“I think it’s very nice work,” says Xi Chen, a chemist at the University of California, Davis, whose group uses enzymatic techniques to synthesize carbohydrates. For complicated compounds like enterocin, “a lot of enzymes are involved in the process, so it’s been very difficult to get individual enzymes out and put them together for making the product,” Chen says. Moore and his colleagues had worked out the biosynthetic pathway in the S. maritimus, so they knew the steps involved.
Another way to produce enterocin would be to genetically engineer a microorganism with that pathway–a familiar method in drug manufacturing. But putting that process in a flask “allows you to tinker more,” Moore says.

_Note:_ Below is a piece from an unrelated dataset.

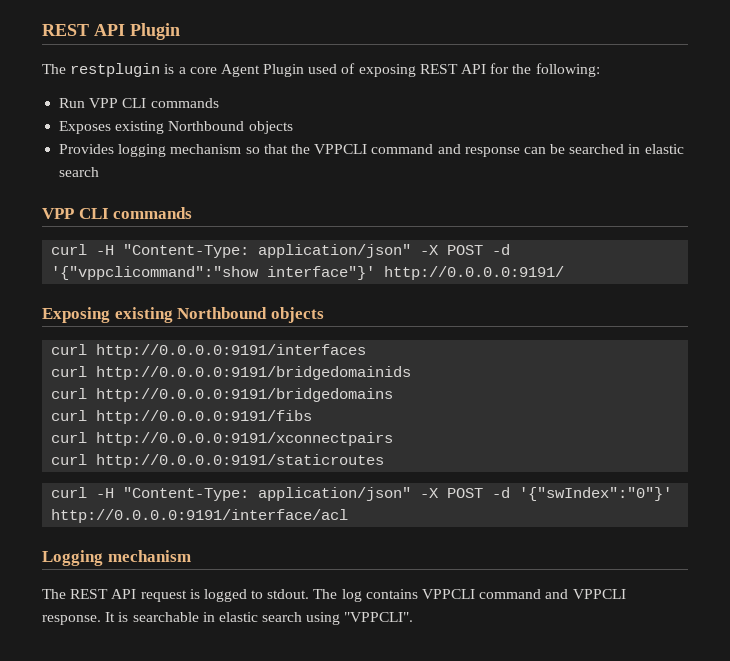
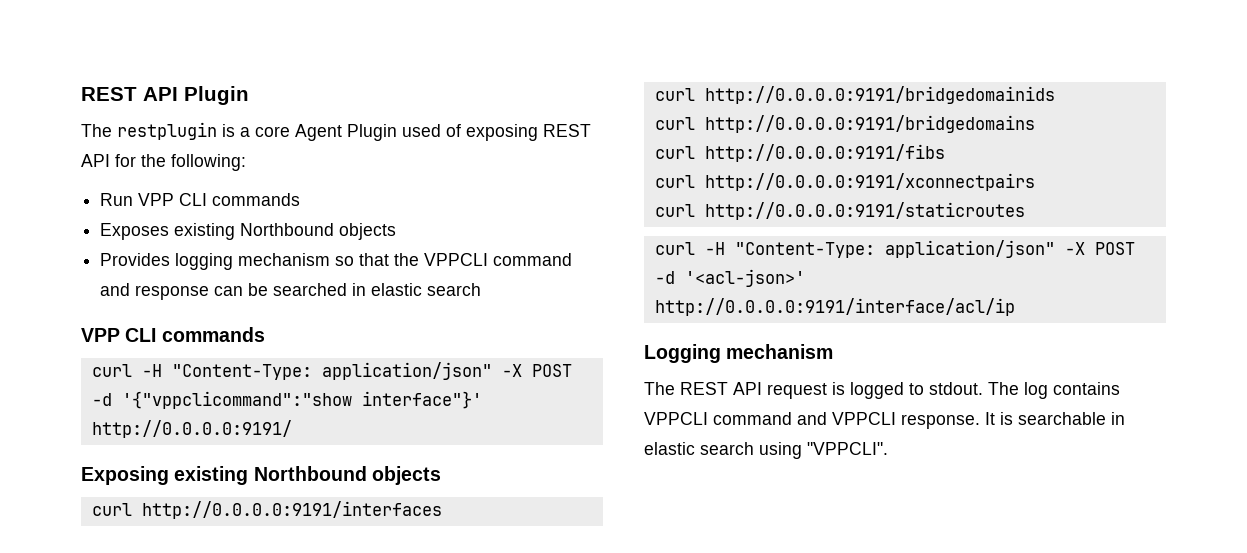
[519,487,673,501] [51,509,349,523] '{"swIndex":"0"}' http://0.0.0.0:9191/interface/acl -> [684,269,805,287] [654,298,1015,316] '<acl-json>' http://0.0.0.0:9191/interface/acl/ip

For example, the enzymes or starting materials can easily be changed, yielding a library of different products. That flexibility makes the method a valuable tool for discovery.
Scott Snyder, a synthetic-organic chemist at Columbia University, was impressed by the enzymatic method’s ability to do a particular reaction known as a Favorskii rearrangement. “If we were to attempt this in a flask with the standard reagents you would utilize to do this, there is no way one would get the selectivity leading to enterocin as the final product,” he says. “It’s mechanistically quite complicated.”
Snyder sees synthetic methods based on enzymes ultimately complementing organic synthesis methods. “If it’s easy to alter an enzyme to create a desired analog, then an enzymatic pathway would provide a full solution,” he says. “But if that doesn’t exist, then you need someone to come in with a more traditional approach to make that compound.”